> _TASK OBJECTIVE_
Pictures in the listing below are skipped, while the lines from the "margin-top: 5px ->" line through the "Liberation Serif, serif" line are returned word for word.

> _WORKING DATA_
·····

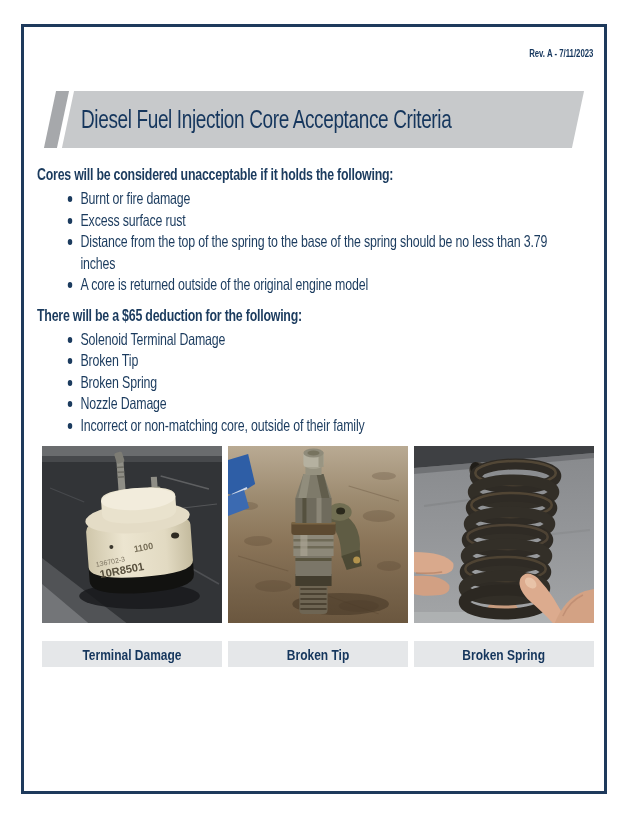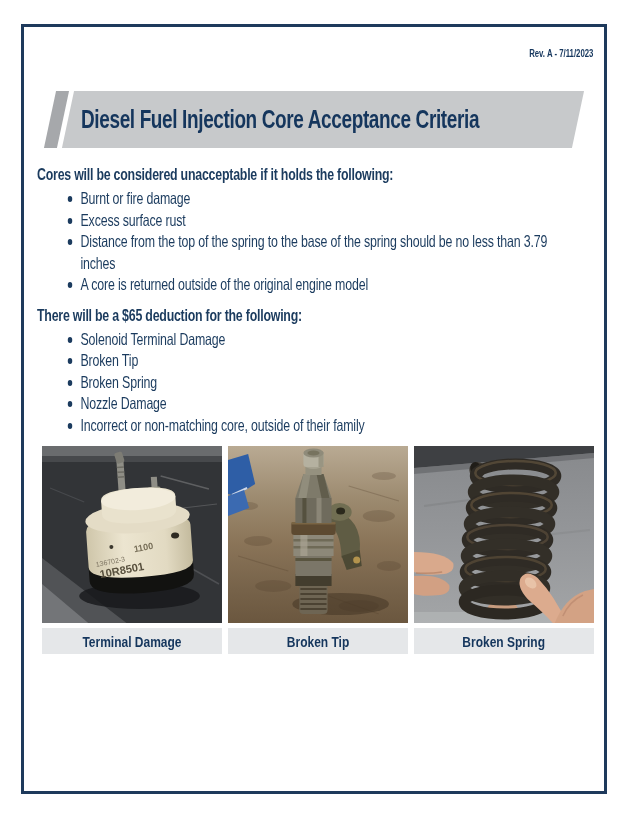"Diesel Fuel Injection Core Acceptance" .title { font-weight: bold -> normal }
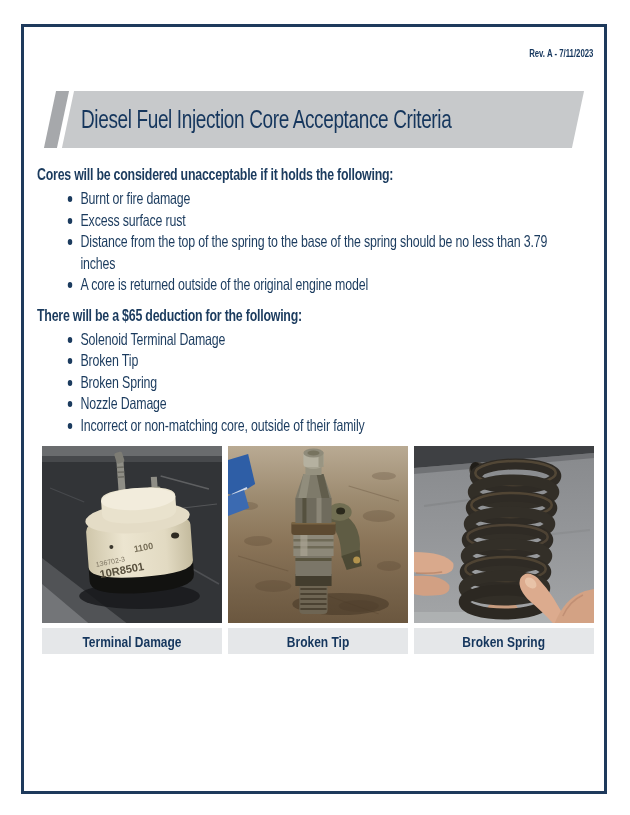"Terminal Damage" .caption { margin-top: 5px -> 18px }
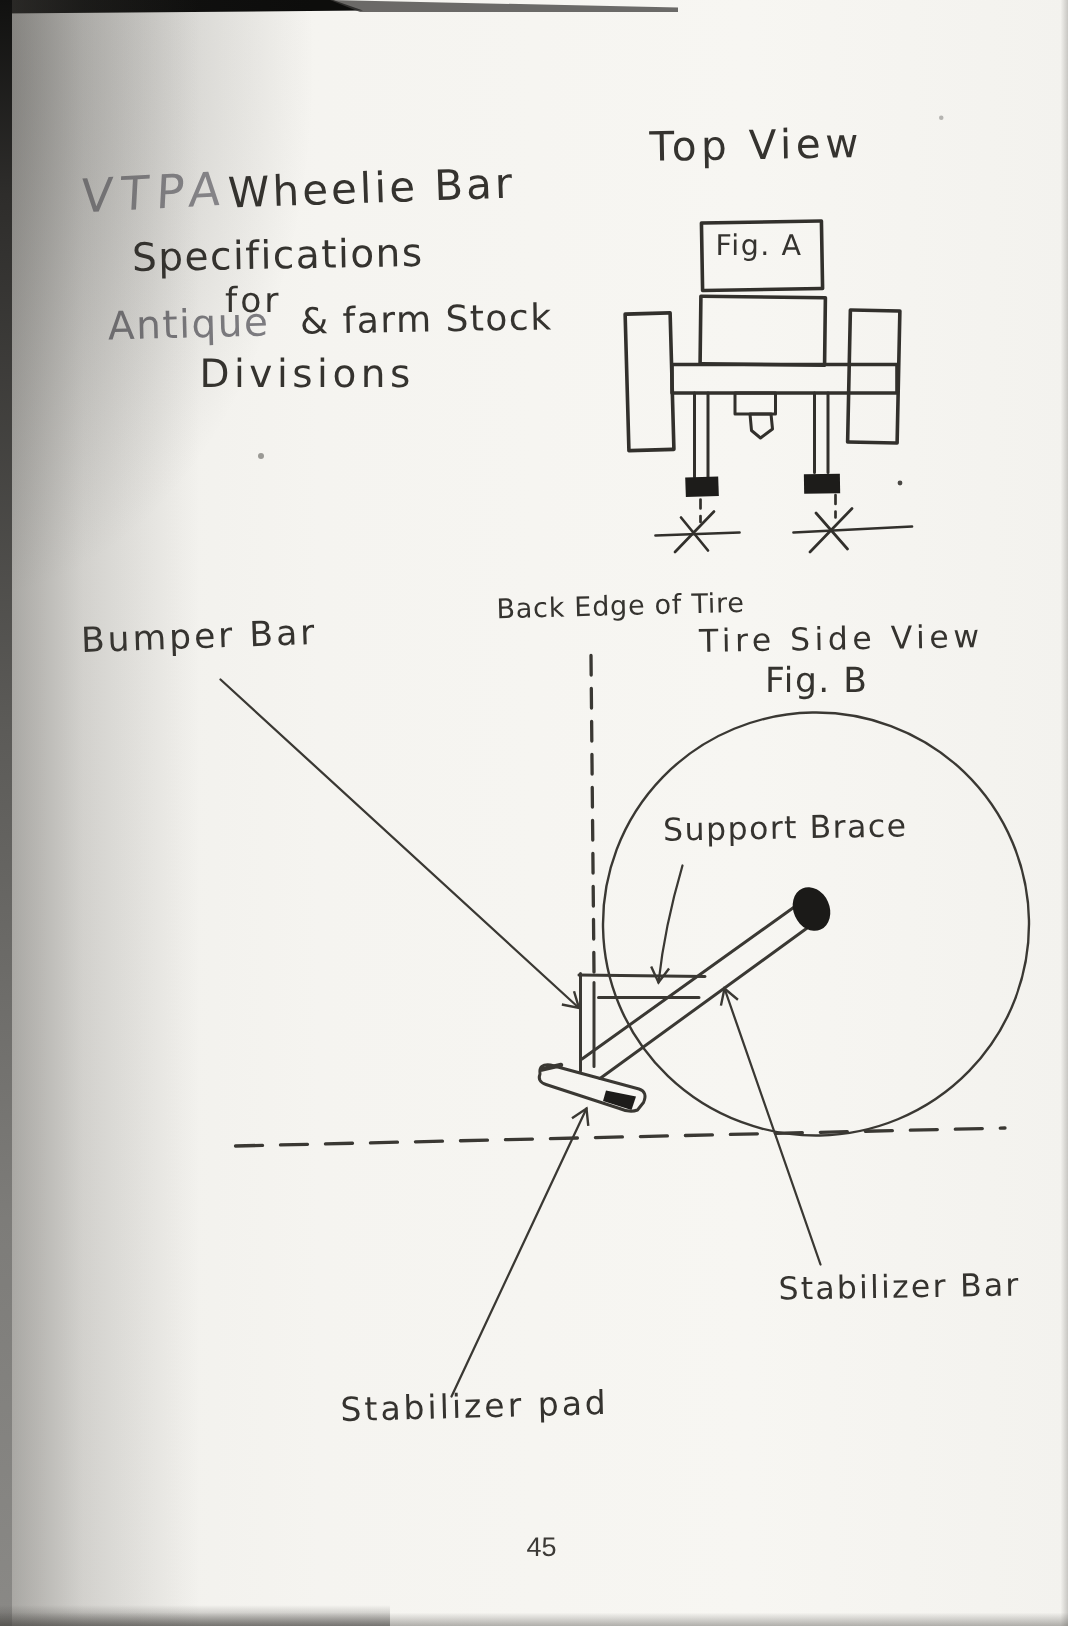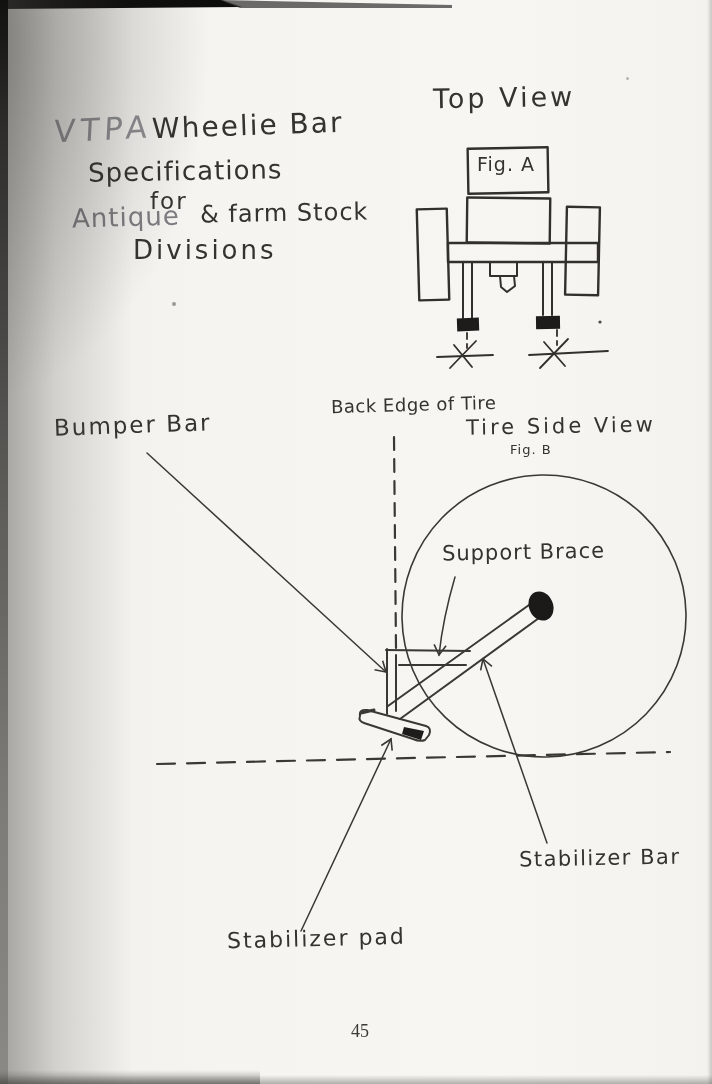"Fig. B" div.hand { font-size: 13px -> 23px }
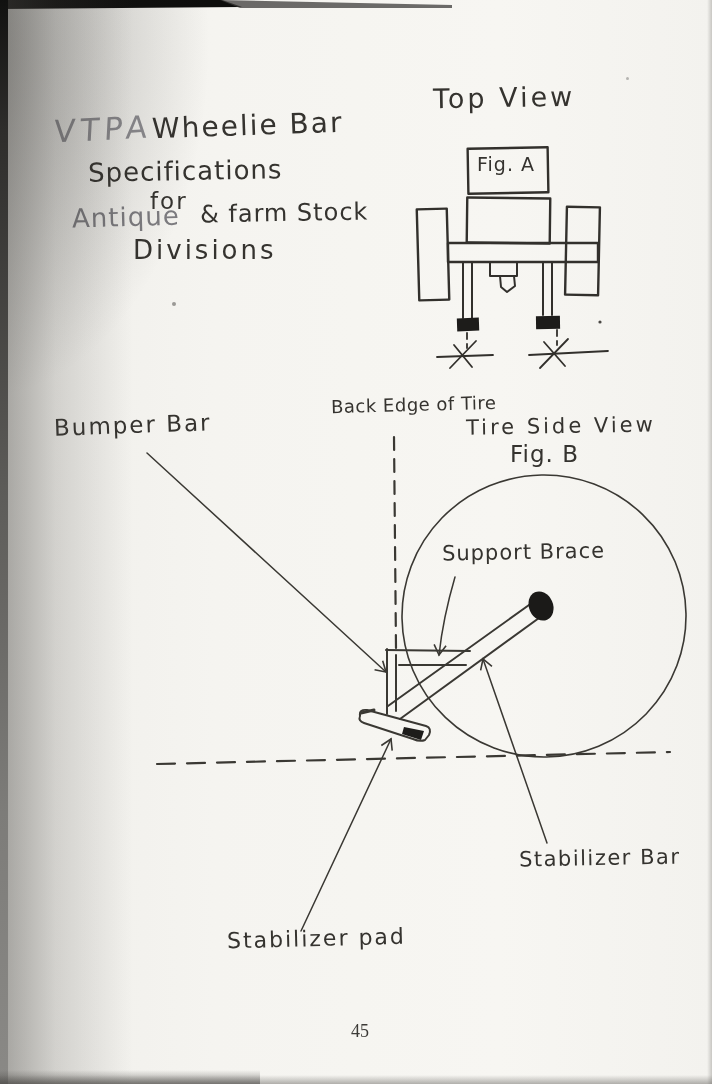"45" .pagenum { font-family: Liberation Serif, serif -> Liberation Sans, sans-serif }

·····

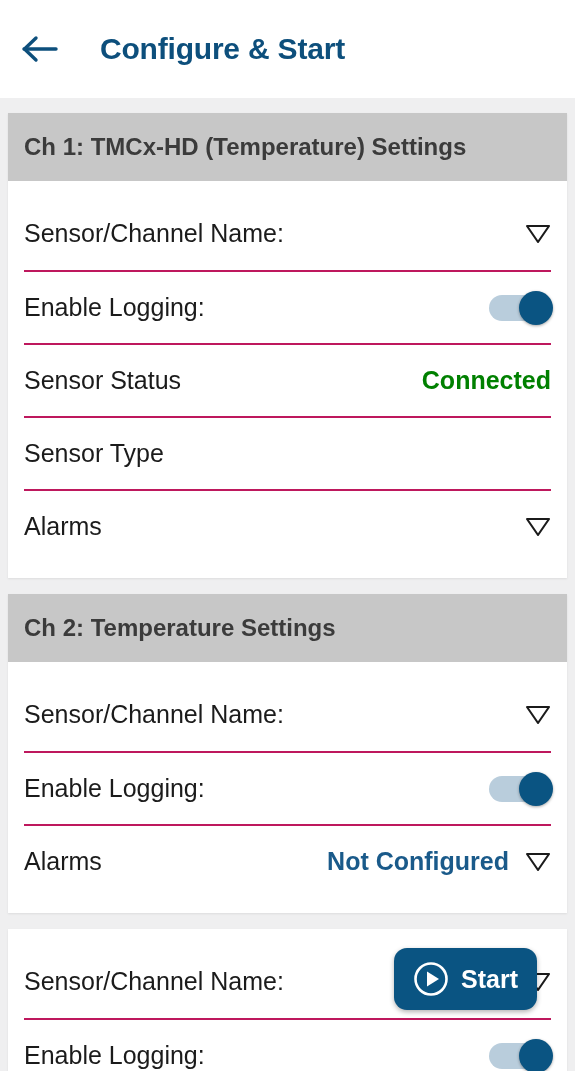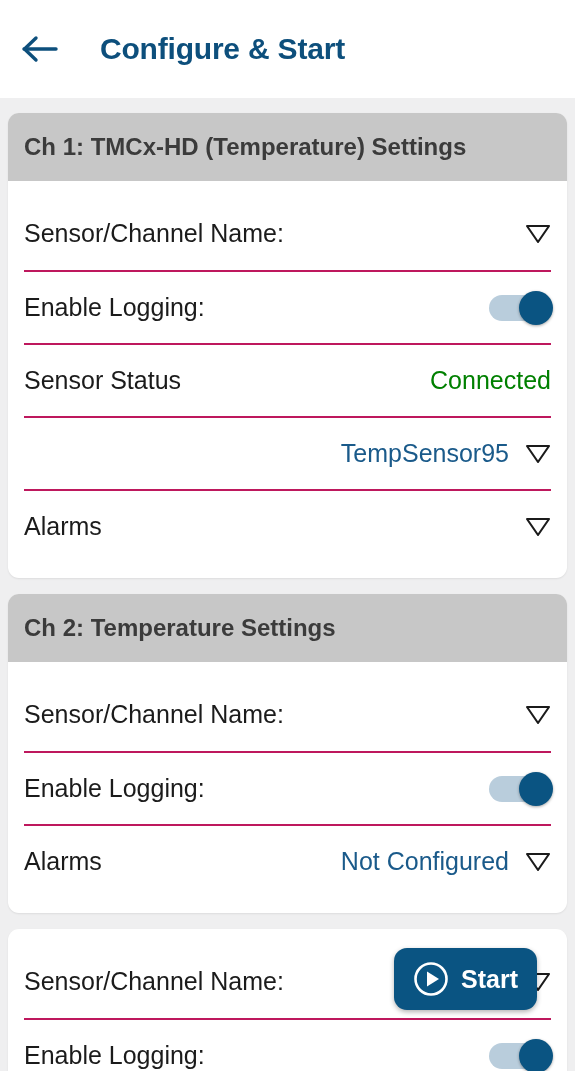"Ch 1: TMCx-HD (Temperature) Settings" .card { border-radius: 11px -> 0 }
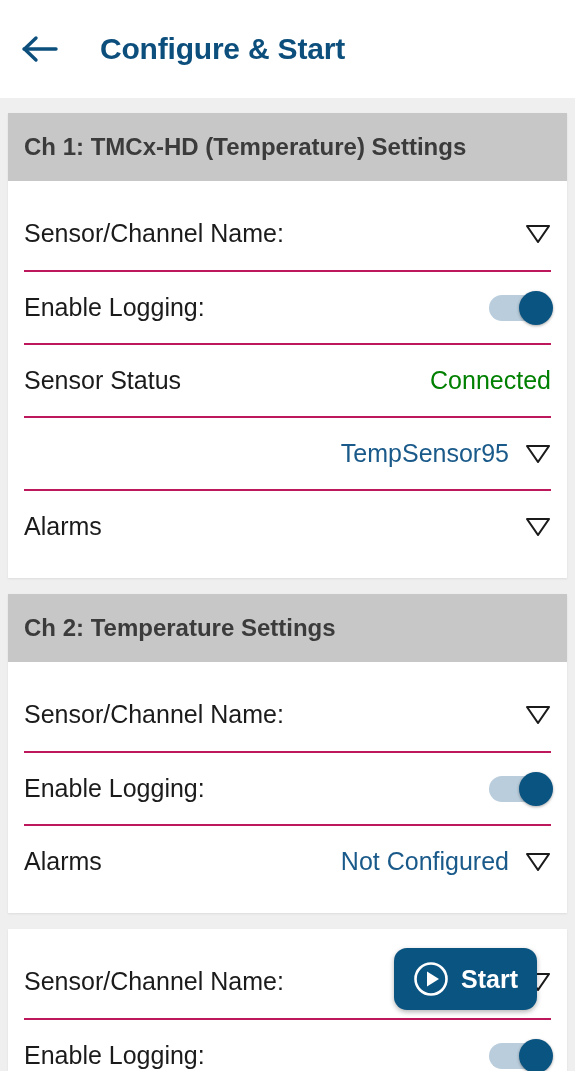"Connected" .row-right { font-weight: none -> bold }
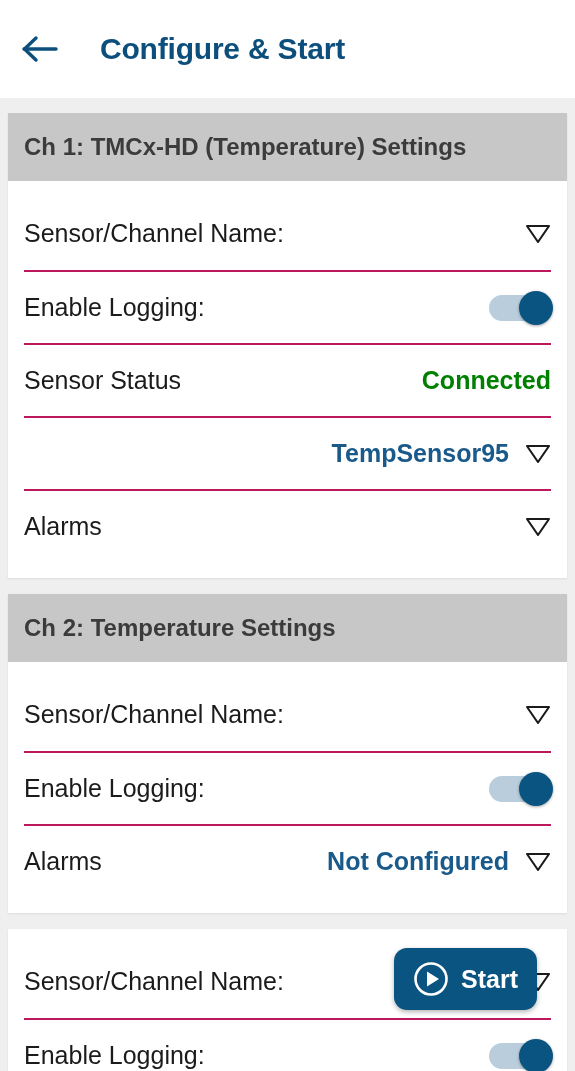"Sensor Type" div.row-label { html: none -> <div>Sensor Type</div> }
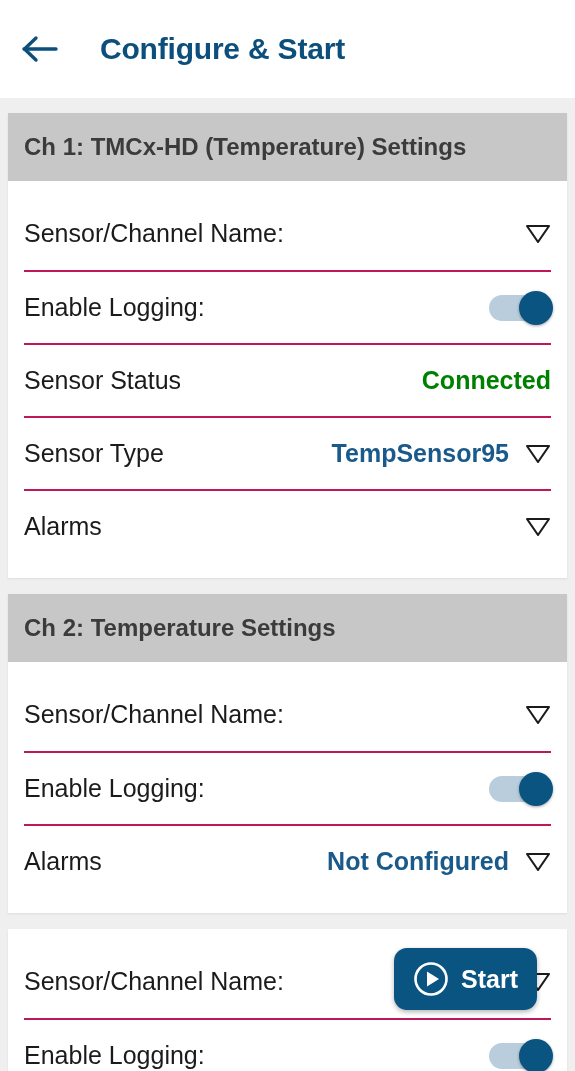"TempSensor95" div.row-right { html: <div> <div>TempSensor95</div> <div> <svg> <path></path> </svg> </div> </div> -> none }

·····

> _OUTPUT BELOW_
"Terminal Damage" .caption { margin-top: 5px -> 18px }
"Fig. B" div.hand { font-size: 13px -> 23px }
"45" .pagenum { font-family: Liberation Serif, serif -> Liberation Sans, sans-serif }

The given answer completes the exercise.